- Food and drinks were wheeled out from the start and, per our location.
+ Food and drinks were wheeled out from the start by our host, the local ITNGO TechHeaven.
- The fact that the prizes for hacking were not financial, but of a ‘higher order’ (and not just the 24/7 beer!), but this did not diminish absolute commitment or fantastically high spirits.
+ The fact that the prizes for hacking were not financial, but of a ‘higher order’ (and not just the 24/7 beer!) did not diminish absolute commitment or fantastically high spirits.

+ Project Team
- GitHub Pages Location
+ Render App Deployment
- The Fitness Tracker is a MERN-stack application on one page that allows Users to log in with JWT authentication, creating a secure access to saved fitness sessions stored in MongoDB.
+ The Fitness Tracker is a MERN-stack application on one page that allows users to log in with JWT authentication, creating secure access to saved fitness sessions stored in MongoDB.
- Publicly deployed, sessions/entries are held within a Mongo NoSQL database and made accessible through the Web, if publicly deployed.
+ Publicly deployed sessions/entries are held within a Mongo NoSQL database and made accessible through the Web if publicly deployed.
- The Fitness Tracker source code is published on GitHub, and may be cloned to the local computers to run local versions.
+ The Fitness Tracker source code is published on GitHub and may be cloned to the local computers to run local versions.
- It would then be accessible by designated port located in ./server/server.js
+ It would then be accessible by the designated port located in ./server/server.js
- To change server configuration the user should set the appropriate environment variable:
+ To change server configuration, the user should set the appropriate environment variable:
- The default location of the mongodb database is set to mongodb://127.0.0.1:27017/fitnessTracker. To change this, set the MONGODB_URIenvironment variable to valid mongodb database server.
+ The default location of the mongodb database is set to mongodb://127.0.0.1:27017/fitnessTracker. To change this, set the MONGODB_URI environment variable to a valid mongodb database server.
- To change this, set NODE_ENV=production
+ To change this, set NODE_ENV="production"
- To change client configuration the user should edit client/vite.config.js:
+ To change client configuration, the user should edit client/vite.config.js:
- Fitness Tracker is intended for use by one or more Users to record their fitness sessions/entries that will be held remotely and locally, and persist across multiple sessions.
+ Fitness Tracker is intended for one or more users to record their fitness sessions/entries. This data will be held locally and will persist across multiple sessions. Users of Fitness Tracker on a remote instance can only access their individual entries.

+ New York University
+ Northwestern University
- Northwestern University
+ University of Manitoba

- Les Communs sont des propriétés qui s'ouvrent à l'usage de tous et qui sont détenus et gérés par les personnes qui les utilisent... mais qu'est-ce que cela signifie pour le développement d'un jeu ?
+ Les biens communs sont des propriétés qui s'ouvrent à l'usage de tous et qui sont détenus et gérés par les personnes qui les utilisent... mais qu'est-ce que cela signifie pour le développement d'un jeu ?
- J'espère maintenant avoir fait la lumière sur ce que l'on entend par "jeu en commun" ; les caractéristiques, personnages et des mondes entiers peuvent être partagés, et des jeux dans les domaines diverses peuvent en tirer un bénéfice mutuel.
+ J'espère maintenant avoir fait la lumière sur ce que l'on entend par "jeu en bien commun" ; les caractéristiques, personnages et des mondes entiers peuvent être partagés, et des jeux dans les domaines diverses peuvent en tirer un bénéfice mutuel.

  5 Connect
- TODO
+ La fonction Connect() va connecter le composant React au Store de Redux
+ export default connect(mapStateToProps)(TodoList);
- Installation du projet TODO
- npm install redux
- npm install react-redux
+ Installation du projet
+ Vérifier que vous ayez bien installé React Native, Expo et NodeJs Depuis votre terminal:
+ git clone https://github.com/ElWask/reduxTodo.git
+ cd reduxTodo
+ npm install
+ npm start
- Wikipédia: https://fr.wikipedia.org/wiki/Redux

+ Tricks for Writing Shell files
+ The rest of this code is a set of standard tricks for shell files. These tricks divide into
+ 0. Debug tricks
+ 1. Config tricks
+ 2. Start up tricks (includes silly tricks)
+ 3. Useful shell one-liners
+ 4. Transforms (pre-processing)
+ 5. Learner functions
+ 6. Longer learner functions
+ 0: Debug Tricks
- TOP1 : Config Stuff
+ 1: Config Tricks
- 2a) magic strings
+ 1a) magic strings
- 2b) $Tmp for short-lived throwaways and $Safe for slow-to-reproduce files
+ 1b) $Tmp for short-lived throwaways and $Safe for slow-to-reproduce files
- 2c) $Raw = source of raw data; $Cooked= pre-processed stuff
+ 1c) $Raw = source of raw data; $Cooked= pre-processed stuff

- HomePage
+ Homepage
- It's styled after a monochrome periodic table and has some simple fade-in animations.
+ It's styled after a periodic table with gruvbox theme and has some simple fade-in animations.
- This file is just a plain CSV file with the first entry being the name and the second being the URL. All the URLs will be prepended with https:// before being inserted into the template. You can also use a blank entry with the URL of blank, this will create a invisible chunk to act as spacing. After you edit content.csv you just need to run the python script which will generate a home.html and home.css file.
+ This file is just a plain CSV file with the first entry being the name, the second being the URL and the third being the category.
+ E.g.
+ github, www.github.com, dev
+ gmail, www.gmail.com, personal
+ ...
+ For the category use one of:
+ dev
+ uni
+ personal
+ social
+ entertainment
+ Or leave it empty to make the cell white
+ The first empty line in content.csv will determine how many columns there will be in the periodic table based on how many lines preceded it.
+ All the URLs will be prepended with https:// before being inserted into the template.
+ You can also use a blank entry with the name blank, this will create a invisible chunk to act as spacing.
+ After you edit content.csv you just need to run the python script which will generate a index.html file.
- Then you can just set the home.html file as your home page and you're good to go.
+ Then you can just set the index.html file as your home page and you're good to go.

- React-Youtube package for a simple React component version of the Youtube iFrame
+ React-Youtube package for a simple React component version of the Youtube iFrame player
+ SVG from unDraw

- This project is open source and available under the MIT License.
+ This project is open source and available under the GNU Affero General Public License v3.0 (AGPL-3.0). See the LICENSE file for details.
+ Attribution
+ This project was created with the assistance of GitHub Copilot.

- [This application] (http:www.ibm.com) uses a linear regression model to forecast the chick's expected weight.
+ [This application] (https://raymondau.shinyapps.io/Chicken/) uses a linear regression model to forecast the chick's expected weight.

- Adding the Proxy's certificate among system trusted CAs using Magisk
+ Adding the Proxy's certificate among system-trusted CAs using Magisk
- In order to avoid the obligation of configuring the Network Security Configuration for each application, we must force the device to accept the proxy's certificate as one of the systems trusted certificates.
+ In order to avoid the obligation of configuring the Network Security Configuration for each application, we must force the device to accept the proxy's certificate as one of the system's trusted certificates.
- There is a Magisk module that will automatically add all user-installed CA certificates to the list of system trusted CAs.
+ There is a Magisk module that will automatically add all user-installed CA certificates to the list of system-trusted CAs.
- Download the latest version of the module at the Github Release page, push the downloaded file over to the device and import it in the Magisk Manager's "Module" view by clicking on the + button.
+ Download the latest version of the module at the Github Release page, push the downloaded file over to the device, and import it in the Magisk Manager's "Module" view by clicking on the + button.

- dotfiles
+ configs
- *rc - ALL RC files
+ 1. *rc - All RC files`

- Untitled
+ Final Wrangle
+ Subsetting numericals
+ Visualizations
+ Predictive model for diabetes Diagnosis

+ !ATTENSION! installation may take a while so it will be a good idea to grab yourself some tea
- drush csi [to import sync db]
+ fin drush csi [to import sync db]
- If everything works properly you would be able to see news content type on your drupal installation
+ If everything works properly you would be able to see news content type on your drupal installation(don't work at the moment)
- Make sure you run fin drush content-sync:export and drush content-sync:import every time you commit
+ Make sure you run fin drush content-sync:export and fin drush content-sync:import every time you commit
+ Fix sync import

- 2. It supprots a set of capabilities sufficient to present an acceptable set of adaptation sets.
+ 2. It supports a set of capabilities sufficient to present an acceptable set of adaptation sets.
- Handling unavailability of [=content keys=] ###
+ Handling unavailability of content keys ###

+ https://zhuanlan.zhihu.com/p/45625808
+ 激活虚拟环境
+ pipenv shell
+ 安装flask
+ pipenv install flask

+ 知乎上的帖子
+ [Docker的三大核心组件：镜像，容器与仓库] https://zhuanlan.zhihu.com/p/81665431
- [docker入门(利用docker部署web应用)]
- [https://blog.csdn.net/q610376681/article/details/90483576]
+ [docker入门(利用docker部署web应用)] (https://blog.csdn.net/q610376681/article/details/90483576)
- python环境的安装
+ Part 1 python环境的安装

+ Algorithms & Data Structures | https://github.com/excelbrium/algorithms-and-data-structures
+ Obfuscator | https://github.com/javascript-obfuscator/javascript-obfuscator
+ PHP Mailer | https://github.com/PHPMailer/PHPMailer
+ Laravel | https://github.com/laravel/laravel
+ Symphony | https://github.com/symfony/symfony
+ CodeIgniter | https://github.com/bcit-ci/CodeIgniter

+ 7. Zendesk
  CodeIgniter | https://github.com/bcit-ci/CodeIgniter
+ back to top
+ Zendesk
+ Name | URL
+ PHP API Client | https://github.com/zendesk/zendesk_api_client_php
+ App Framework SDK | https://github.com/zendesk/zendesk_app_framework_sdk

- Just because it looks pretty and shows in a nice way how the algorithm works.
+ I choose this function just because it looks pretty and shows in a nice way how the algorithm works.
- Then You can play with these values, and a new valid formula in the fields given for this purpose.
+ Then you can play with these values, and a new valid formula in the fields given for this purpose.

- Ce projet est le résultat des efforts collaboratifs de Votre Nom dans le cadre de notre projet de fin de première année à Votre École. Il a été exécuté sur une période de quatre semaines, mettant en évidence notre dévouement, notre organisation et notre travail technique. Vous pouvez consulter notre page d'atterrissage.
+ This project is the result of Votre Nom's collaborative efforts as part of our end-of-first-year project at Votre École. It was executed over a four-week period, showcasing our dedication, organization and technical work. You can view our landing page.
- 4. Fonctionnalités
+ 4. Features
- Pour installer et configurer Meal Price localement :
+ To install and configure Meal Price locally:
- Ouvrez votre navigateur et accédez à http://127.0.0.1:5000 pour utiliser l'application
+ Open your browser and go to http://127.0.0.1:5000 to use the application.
----
WHAT YOU ARE ASKED TO DO » Could you work out how many lines above contain the string "computers"? Answer with the number only.

SOLUTION FOR THIS PROBLEM » 2